Before she was whisking béarnaise sauce on television screens across America, the woman who mastered the art of French cooking was concocting a shark repellent that helped the Navy target German U-boats. Rejected by the Women’s Army Corps because she was too tall, in 1942 Julia Child joined the newly formed Office of Strategic Services (OSS). She worked as a typist, researcher and registry chief for the intelligence agency, traveling to China and Sri Lanka during her three years of World War II service. Child’s future husband Paul—whose posting to France in 1948 would set the stage for a stateside culinary revolution—was also an OSS officer.
She may be small in stature and grandmotherly in appearance, but the therapist and media personality best known as Dr. Ruth has a past even more startling than her most explicit sex tips. Born in Germany in 1928, Ruth Westheimer emigrated to Palestine after her parents died in the Holocaust. At 16 she joined the Haganah, an underground paramilitary organization, and trained as a scout and sniper, learning how to throw hand grenades and load automatic rifles while blindfolded. During the 1948 Arab-Israeli war, a bomb hit the Jerusalem barracks where Westheimer was living, throwing her 20 feet in the air and piercing her legs with shrapnel. After a long recovery, the future sexpert studied psychology in France and later moved to the United States.
Edward “Monk” Eastman
At the turn of the 20th century, Edward “Monk” Eastman, a onetime pet store owner from Brooklyn, ran one of the fiercest and most powerful gangs in New York City. According to legend, he would carve a notch in his beloved club each time he bashed in the head of a rival thug.

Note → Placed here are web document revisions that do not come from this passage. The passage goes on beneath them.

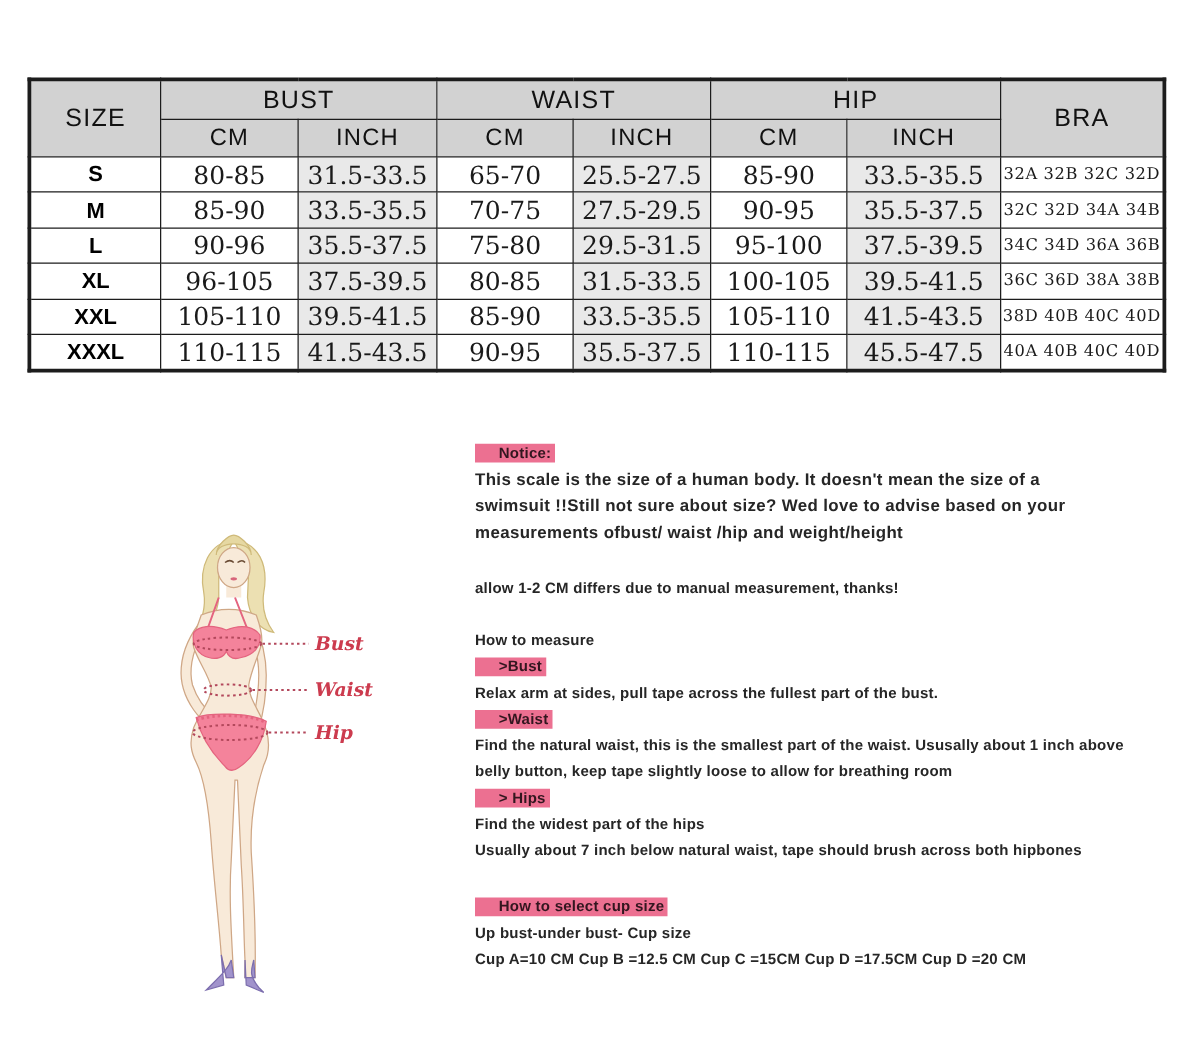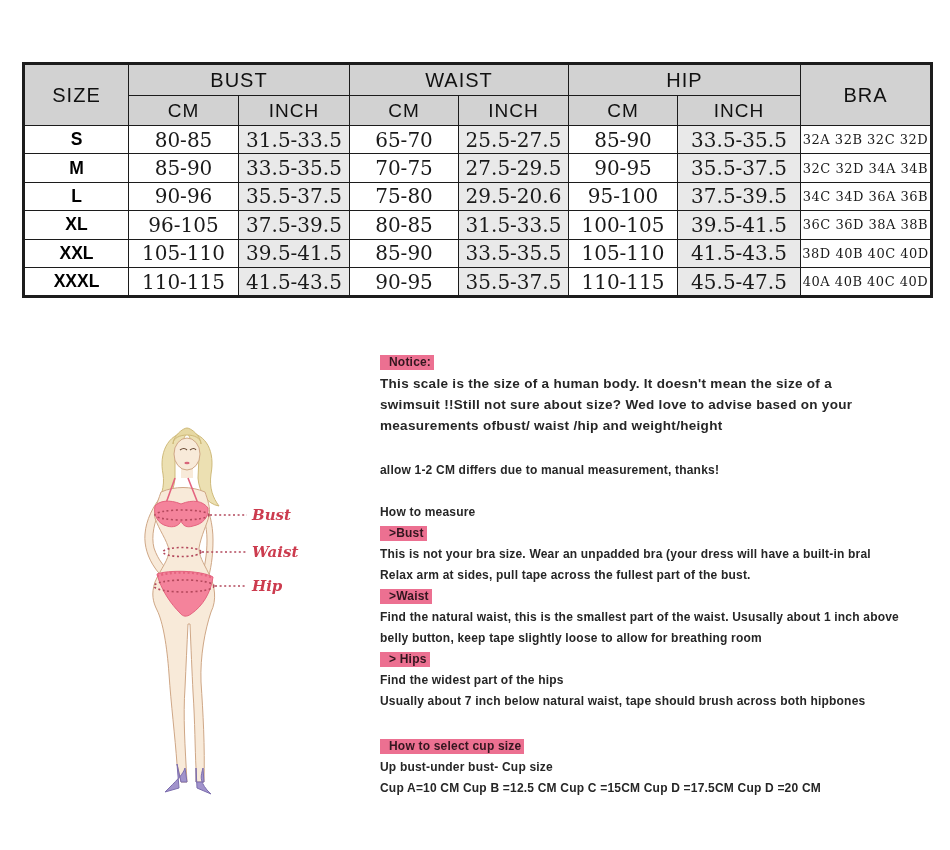--- a/index.html
+++ b/index.html
@@ -95,7 +95,7 @@
           <td class="cm">90-96</td>
           <td class="inch">35.5-37.5</td>
           <td class="cm">75-80</td>
-          <td class="inch">29.5-20.6</td>
+          <td class="inch">29.5-31.5</td>
           <td class="cm">95-100</td>
           <td class="inch">37.5-39.5</td>
           <td class="bra-cell">34C 34D 36A 36B</td>

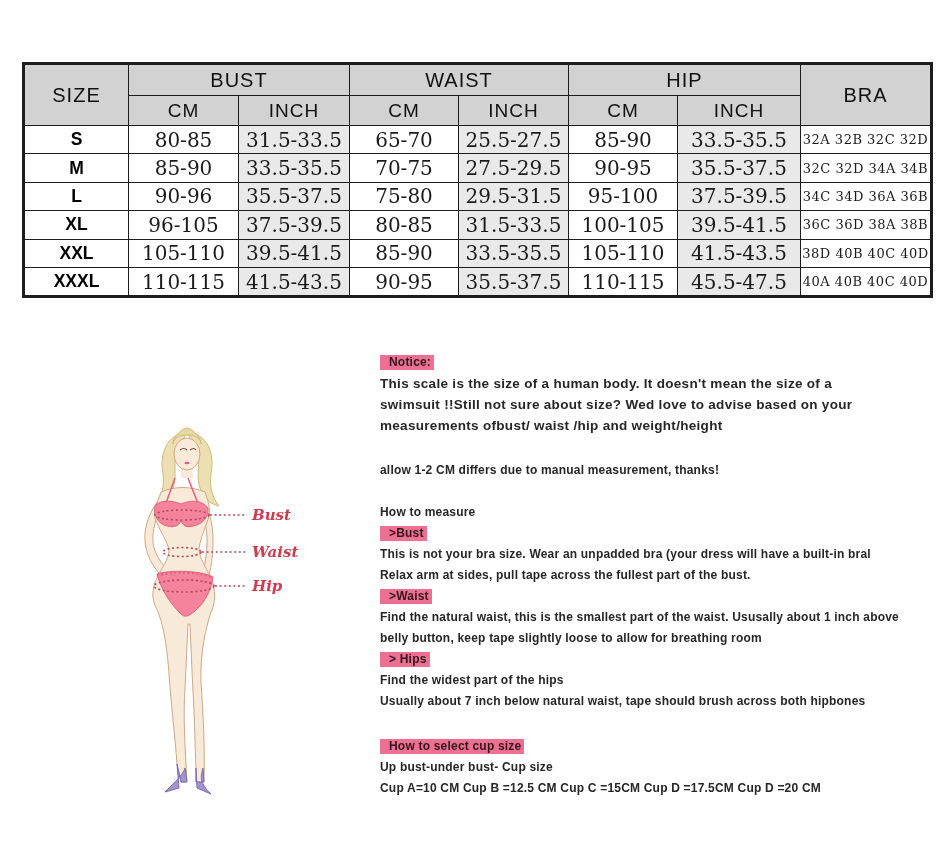--- a/index.html
+++ b/index.html
@@ -29,7 +29,7 @@
   .notes .line.lg{font-size:13.5px;letter-spacing:.3px;}
   .notes .gap{height:21px;}
   .notes .gap-lg{height:24px;}
-  .notes .hl{background:var(--highlight,#ec7091);padding:0 3px 1px 9px;color:#33161f;}
+  .notes .hl{background:var(--highlight,#ec7091);padding:0 3px 1px 19px;color:#33161f;}
 
   
   .figure{position:absolute;left:95px;top:416px;width:270px;height:400px;}

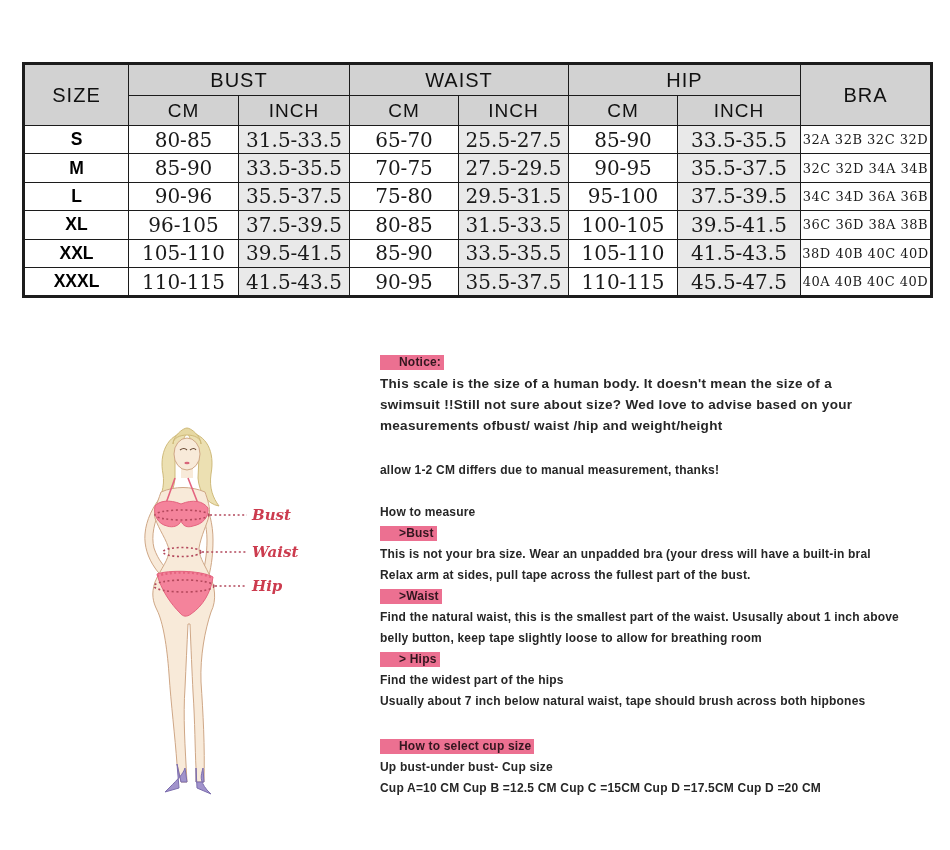--- a/index.html
+++ b/index.html
@@ -200,7 +200,6 @@
       <div class="gap"></div>
       <div class="line">How to measure</div>
       <div class="line"><span class="hl">&gt;Bust</span></div>
-      <div class="line">This is not your bra size. Wear an unpadded bra (your dress will have a built-in bral</div>
       <div class="line">Relax arm at sides, pull tape across the fullest part of the bust.</div>
       <div class="line"><span class="hl">&gt;Waist</span></div>
       <div class="line">Find the natural waist, this is the smallest part of the waist. Ususally about 1 inch above</div>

But by 1917 Eastman was out of the game and addicted to opium after serving several jail terms. So he did what any washed-up 43-year-old gangster would do: He enlisted to serve in World War I. When the examining physicians noticed the famously tough-looking Eastman’s poorly healed bullet wounds, scarred knuckles and marks from knife and razor cuts, he asked which battles the new volunteer had seen. “Oh, a lot of little wars around New York,” Eastman replied gruffly. He went on to serve honorably in France, returning home a hero—and resuming his life of crime shortly thereafter.
One of the most influential inventors in American history, George Westinghouse is known for going head-to-head with Thomas Edison during the so-called “War of Currents,” a battle over whose electrical power distribution model worked best. More than 20 years earlier, Westinghouse had served in a very different type of conflict, enlisting in the Union army at age 16 when the Civil War erupted. He then worked as an assistant engineer aboard U.S.S. Muscoota, which helped prevent Confederate leader Jefferson Davis from fleeing the country. Soon after returning home, Westinghouse obtained his first patent for a rotary steam engine.